Tuesday, November 19, 2013

Stereo camera with block matching

So I managed to start using my stereo camera to seeing some depth and got the first steps working to generating a point cloud of the scene.
Top row: Left and right images (rectified). and disparity image is lower left using the block matching algorithm.
The new camera uses adjustable screws, see image below:
New camera setting with adjustable screws
I used the code/app from http://blog.martinperis.com/2011/01/opencv-stereo-camera-calibration.html to calibrate the cameras and work out there matrices/ rectifying values for each feed.

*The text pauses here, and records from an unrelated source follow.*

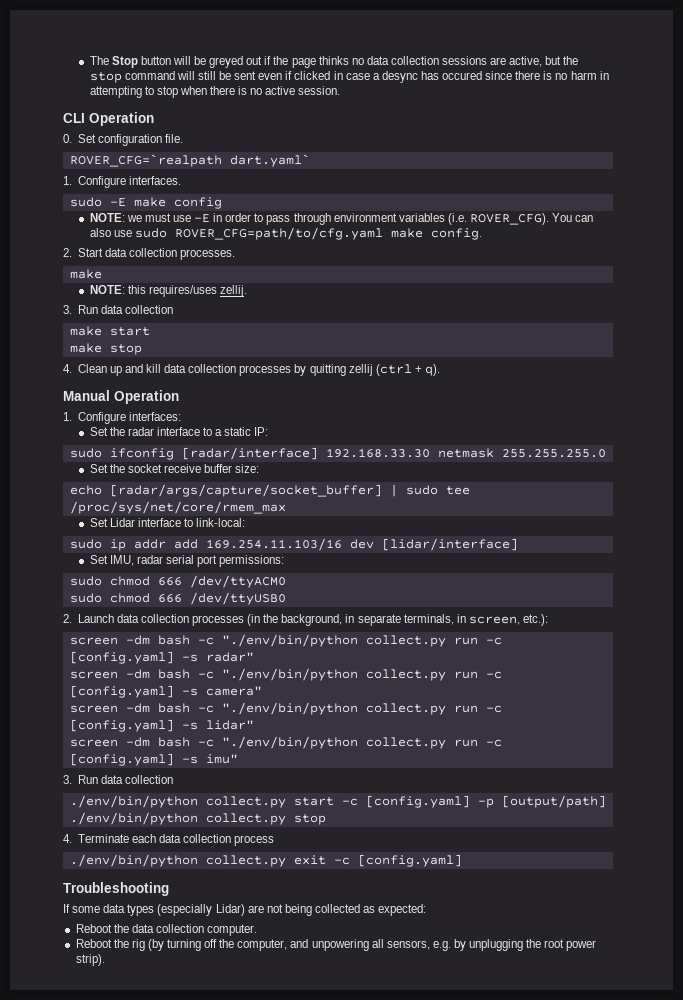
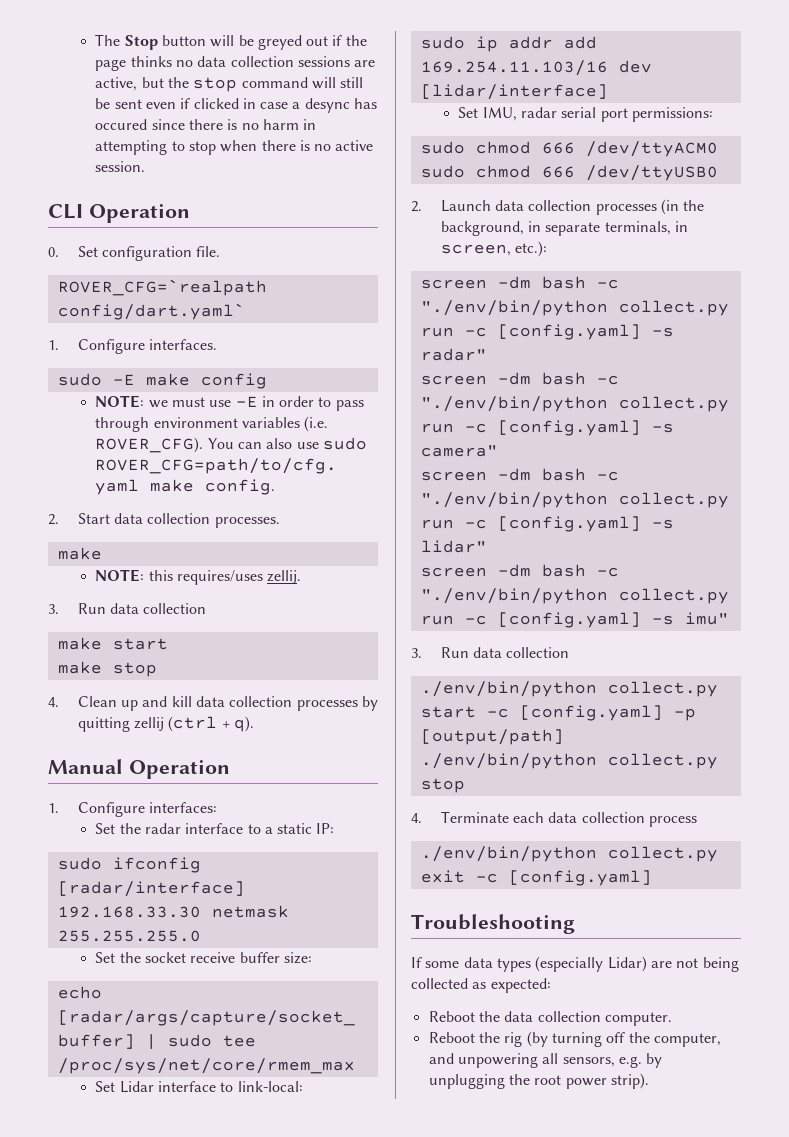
- ROVER_CFG=`realpath dart.yaml`
+ ROVER_CFG=`realpath config/dart.yaml`

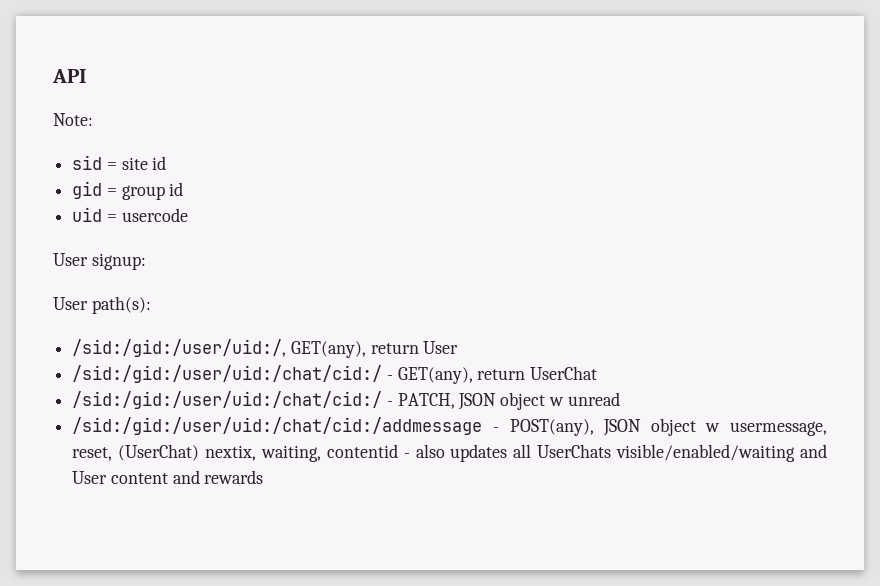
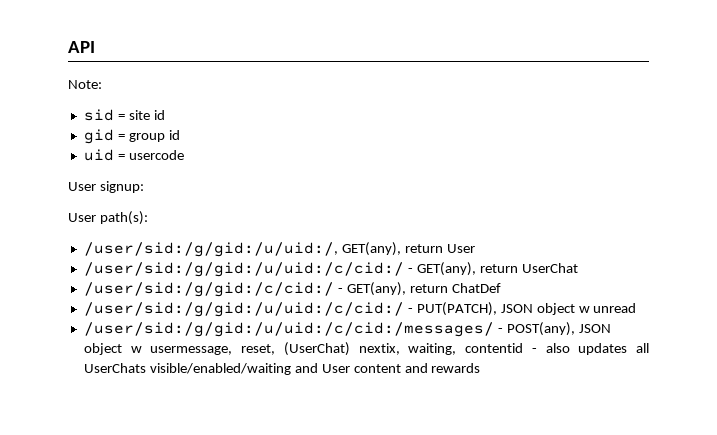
- /sid:/gid:/user/uid:/, GET(any), return User
+ /user/sid:/g/gid:/u/uid:/, GET(any), return User
- /sid:/gid:/user/uid:/chat/cid:/ - GET(any), return UserChat
+ /user/sid:/g/gid:/u/uid:/c/cid:/ - GET(any), return UserChat
- /sid:/gid:/user/uid:/chat/cid:/ - PATCH, JSON object w unread
+ /user/sid:/g/gid:/c/cid:/ - GET(any), return ChatDef
+ /user/sid:/g/gid:/u/uid:/c/cid:/ - PUT(PATCH), JSON object w unread
- /sid:/gid:/user/uid:/chat/cid:/addmessage - POST(any), JSON object w usermessage, reset, (UserChat) nextix, waiting, contentid - also updates all UserChats visible/enabled/waiting and User content and rewards
+ /user/sid:/g/gid:/u/uid:/c/cid:/messages/ - POST(any), JSON object w usermessage, reset, (UserChat) nextix, waiting, contentid - also updates all UserChats visible/enabled/waiting and User content and rewards

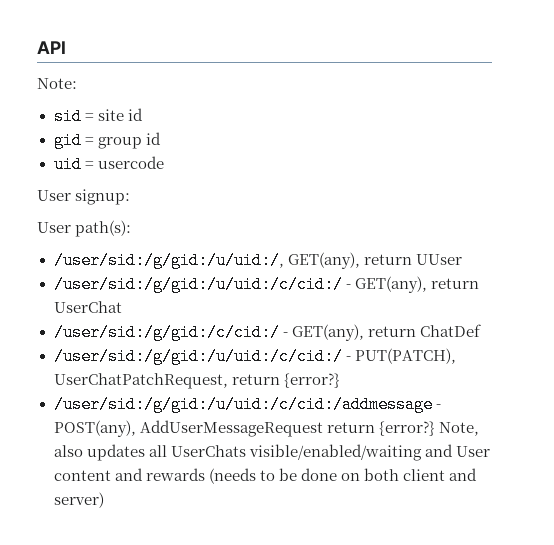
- /user/sid:/g/gid:/u/uid:/, GET(any), return User
+ /user/sid:/g/gid:/u/uid:/, GET(any), return UUser
- /user/sid:/g/gid:/u/uid:/c/cid:/ - PUT(PATCH), JSON object w unread
- /user/sid:/g/gid:/u/uid:/c/cid:/messages/ - POST(any), JSON object w usermessage, reset, (UserChat) nextix, waiting, contentid - also updates all UserChats visible/enabled/waiting and User content and rewards
+ /user/sid:/g/gid:/u/uid:/c/cid:/ - PUT(PATCH), UserChatPatchRequest, return {error?}
+ /user/sid:/g/gid:/u/uid:/c/cid:/addmessage - POST(any), AddUserMessageRequest return {error?} Note, also updates all UserChats visible/enabled/waiting and User content and rewards (needs to be done on both client and server)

Once the feeds are rectified (another way to describe this would be to normalize the images, so that they can be interpreted correctly) then the block matching algorithm can be used to determine the disparity map. Next would be to calculate the actual distance of each point from the camera and then we can generate a point cloud. The algorithm only runs at about 5 fps right now on the HD frame on my NVS 4200. I checked with NVIDIA nsight profiling and the block matching kernel takes 188ms, which is the reason for the poor perf. See image below

Profile using NVIDIA nsight of stereo block matching
 As always, the code is up at https://github.com/arcanon/raspbot. I know, it won't really compile, which I hope to fix. Next I want to generate the point cloud and then I will make everything easily compile-able. well as easy as you can get, because its using a whole bunch of complicated libraries...

Sunday, November 10, 2013

Raspberry Pi Stereo Camera

Stereo camera with 2 raspberry pi's
So I made my first stereo camera this weekend with 2 raspberry pi's. It actually worked out pretty easily. The exact stereo angle of the camera's is not exact and only controlled with pieces of paper and elastic bands. The blue bands in the middle and paper on the outer edge tilt the camera a little more inwards. Here is a example anaglyph stereo (you will need red/blue stereo glasses to view it properly):

It would be best to have exact screws which you can use to adjust the angles and such. There are small holes on the camera that would allow these screws to be attached, so its just a matter of finding the right adjustable screws. Although thinking of that now, it should not be a big thing. I know the stereo alignment is a bit funny, which should be fixed, but my eyes where able to find the right focus and you can see the 3D effect quite nicely. The code is up at https://github.com/arcanon/raspbot. It won't compile out of the box, but have a look at video reader for the capture loop/anaglyph composition.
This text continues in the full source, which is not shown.